Work instructions: Which lines of the data contain the string "justify"? Show each of them.

Collection entries

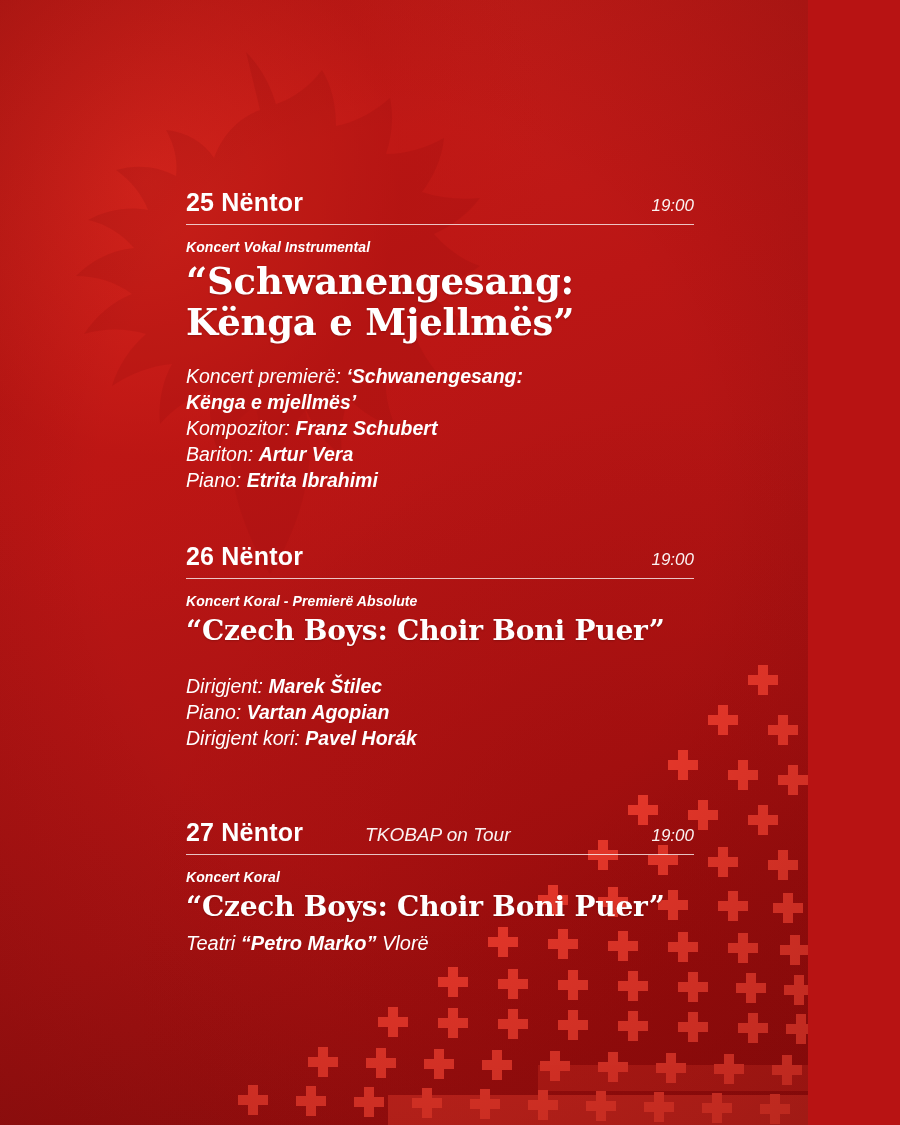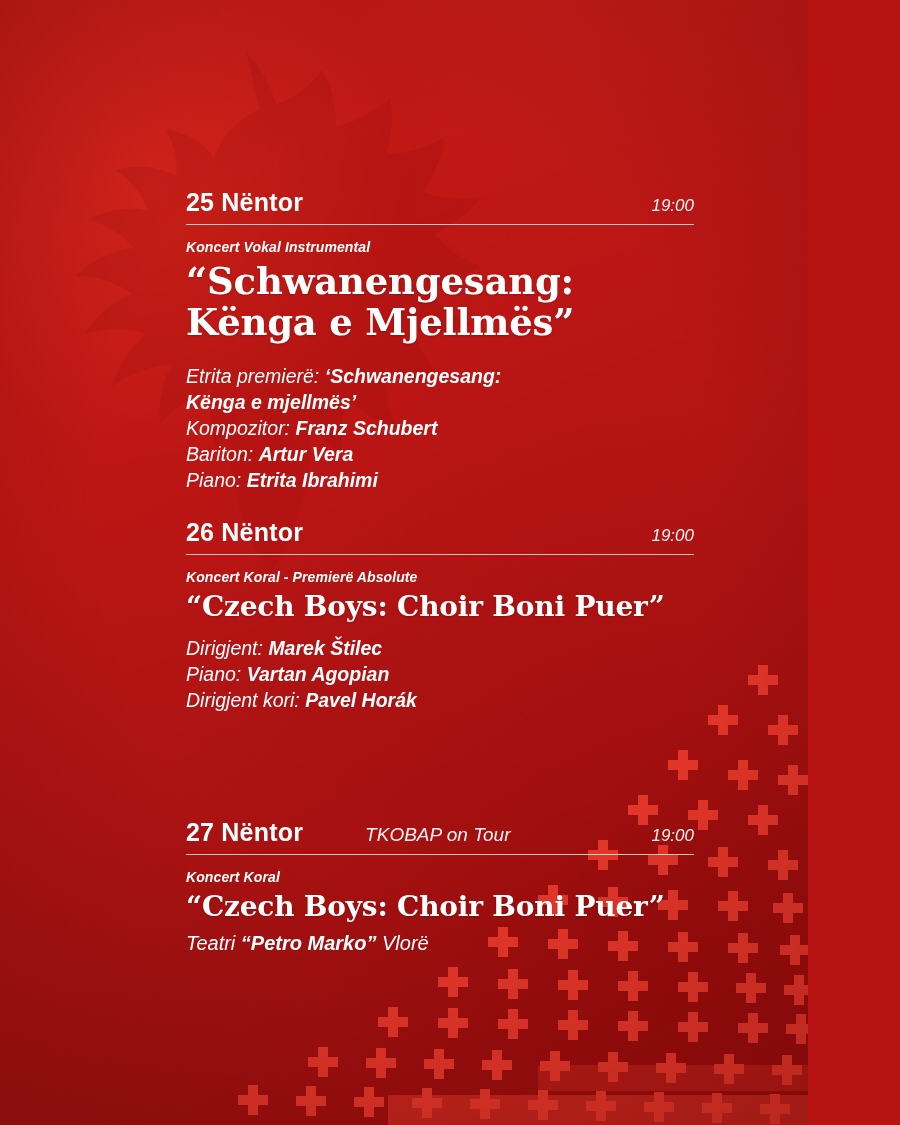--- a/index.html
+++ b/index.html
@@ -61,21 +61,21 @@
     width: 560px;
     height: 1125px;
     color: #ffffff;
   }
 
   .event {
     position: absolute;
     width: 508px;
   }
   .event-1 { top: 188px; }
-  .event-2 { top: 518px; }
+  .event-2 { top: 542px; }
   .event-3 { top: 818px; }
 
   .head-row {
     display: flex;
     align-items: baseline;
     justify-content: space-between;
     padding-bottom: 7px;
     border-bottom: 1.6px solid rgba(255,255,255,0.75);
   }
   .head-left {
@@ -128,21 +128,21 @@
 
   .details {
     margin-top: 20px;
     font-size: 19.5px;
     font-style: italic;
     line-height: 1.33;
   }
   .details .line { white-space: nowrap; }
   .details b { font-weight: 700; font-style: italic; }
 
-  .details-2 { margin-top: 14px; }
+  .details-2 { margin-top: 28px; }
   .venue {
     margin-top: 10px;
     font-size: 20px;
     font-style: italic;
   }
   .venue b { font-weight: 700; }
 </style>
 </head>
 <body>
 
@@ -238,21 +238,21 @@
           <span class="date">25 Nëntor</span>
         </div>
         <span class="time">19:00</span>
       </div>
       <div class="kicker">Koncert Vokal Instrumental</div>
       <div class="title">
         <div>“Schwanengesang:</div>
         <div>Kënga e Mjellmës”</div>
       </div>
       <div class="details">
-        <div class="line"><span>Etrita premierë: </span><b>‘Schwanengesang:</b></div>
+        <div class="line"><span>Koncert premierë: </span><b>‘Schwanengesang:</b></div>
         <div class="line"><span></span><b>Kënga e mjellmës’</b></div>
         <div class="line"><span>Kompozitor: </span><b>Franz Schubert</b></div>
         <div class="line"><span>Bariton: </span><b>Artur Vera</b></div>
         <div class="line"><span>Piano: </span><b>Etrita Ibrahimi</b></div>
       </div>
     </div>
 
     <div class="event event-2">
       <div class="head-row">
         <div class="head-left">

--

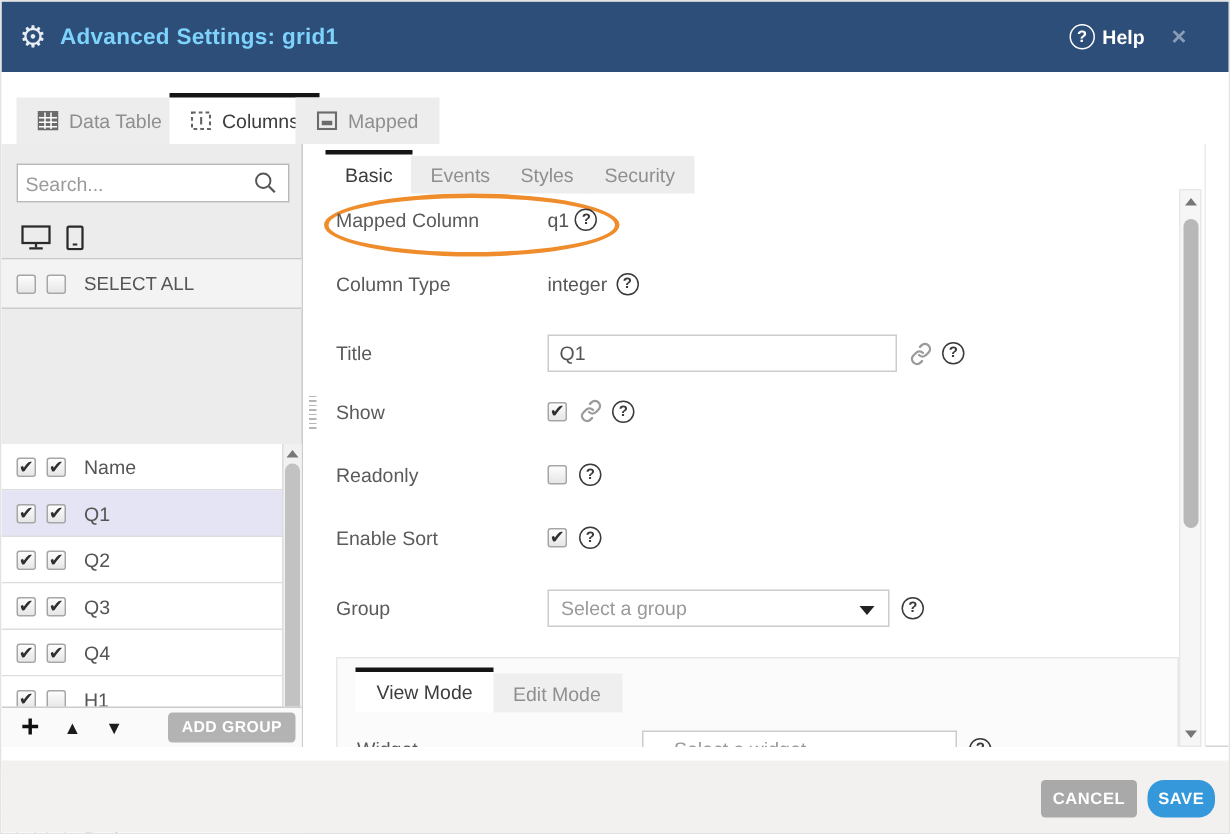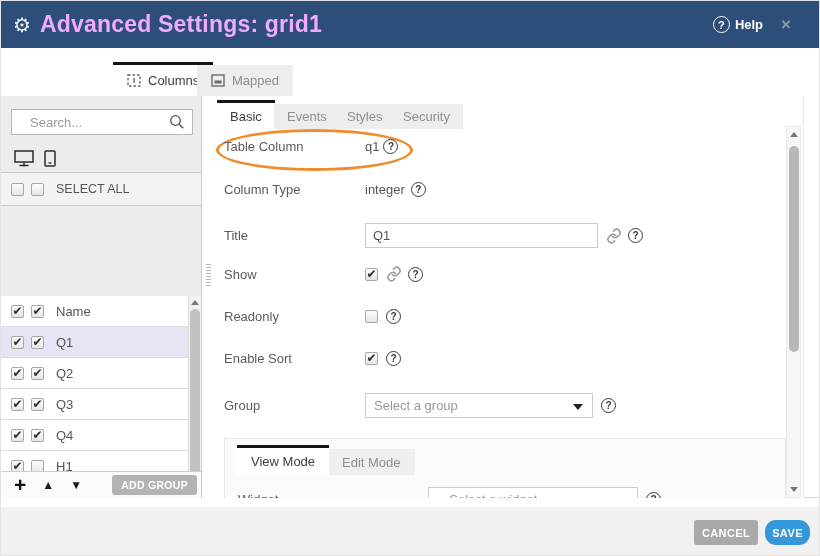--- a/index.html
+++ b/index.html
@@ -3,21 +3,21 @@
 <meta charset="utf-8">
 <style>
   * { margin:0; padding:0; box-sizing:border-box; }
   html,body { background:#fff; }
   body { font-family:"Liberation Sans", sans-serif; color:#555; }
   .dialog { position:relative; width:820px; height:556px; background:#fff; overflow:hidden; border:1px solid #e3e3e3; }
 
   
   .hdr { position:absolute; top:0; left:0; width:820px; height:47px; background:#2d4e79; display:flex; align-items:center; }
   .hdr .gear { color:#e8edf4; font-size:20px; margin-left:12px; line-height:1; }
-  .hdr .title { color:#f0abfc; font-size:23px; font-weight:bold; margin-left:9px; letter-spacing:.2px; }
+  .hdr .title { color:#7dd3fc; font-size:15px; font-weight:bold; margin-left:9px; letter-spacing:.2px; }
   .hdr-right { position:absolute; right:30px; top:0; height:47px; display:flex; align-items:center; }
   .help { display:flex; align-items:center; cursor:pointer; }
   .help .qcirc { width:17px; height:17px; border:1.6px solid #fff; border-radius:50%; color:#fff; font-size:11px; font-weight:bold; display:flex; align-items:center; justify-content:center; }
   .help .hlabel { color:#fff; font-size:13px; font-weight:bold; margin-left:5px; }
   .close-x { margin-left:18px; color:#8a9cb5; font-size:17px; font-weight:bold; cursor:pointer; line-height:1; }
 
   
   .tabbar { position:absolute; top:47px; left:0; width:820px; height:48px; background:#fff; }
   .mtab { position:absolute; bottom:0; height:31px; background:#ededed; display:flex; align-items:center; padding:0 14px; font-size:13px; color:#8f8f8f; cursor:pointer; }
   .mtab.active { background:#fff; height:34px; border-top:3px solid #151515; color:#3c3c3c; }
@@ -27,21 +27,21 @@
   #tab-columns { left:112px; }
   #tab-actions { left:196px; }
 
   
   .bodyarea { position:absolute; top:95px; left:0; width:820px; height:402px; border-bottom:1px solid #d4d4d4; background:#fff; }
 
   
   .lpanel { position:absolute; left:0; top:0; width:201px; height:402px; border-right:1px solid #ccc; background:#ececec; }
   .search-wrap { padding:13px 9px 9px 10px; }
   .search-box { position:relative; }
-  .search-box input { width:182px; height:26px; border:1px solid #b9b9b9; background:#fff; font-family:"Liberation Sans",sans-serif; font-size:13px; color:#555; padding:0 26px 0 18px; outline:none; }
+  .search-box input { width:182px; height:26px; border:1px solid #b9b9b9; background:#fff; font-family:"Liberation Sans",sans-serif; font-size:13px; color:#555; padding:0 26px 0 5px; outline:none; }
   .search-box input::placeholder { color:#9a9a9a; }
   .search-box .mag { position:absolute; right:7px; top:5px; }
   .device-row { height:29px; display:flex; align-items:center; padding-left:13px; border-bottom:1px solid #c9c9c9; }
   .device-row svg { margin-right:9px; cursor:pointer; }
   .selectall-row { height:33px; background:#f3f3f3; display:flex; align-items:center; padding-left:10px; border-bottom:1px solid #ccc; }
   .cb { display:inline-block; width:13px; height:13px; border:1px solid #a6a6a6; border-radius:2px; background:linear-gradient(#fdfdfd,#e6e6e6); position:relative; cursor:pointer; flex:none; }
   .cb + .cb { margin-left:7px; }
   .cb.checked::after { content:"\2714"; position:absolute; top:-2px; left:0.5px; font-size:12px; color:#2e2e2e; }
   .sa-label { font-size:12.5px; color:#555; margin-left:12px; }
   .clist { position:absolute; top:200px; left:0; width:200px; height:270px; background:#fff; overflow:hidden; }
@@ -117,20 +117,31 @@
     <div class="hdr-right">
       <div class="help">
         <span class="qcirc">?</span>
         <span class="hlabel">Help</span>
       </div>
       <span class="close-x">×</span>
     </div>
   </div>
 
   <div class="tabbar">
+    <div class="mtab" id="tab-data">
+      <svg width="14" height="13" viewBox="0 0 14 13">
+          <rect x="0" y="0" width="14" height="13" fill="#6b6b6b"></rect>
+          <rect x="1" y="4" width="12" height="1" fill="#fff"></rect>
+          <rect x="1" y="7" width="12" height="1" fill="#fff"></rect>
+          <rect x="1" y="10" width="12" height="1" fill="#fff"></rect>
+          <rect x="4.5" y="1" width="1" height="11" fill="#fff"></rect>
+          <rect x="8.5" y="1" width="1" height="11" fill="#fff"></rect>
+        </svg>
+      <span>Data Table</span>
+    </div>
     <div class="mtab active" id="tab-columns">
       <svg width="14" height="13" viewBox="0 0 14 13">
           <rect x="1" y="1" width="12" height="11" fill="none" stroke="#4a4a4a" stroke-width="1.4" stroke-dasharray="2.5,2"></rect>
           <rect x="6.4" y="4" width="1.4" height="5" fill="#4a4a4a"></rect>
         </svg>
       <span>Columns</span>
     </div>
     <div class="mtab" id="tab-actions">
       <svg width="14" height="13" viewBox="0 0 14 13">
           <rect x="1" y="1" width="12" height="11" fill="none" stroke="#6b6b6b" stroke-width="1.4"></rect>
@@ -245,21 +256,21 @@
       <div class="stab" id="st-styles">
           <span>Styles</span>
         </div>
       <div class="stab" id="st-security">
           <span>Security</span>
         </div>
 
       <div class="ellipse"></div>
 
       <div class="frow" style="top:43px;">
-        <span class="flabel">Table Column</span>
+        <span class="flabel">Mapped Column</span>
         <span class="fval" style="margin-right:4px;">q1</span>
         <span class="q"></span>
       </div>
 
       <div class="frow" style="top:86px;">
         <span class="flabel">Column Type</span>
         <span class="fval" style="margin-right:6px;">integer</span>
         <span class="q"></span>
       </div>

Response area:
     justify-content: space-between;
   .help .qcirc { width:17px; height:17px; border:1.6px solid #fff; border-radius:50%; color:#fff; font-size:11px; font-weight:bold; display:flex; align-items:center; justify-content:center; }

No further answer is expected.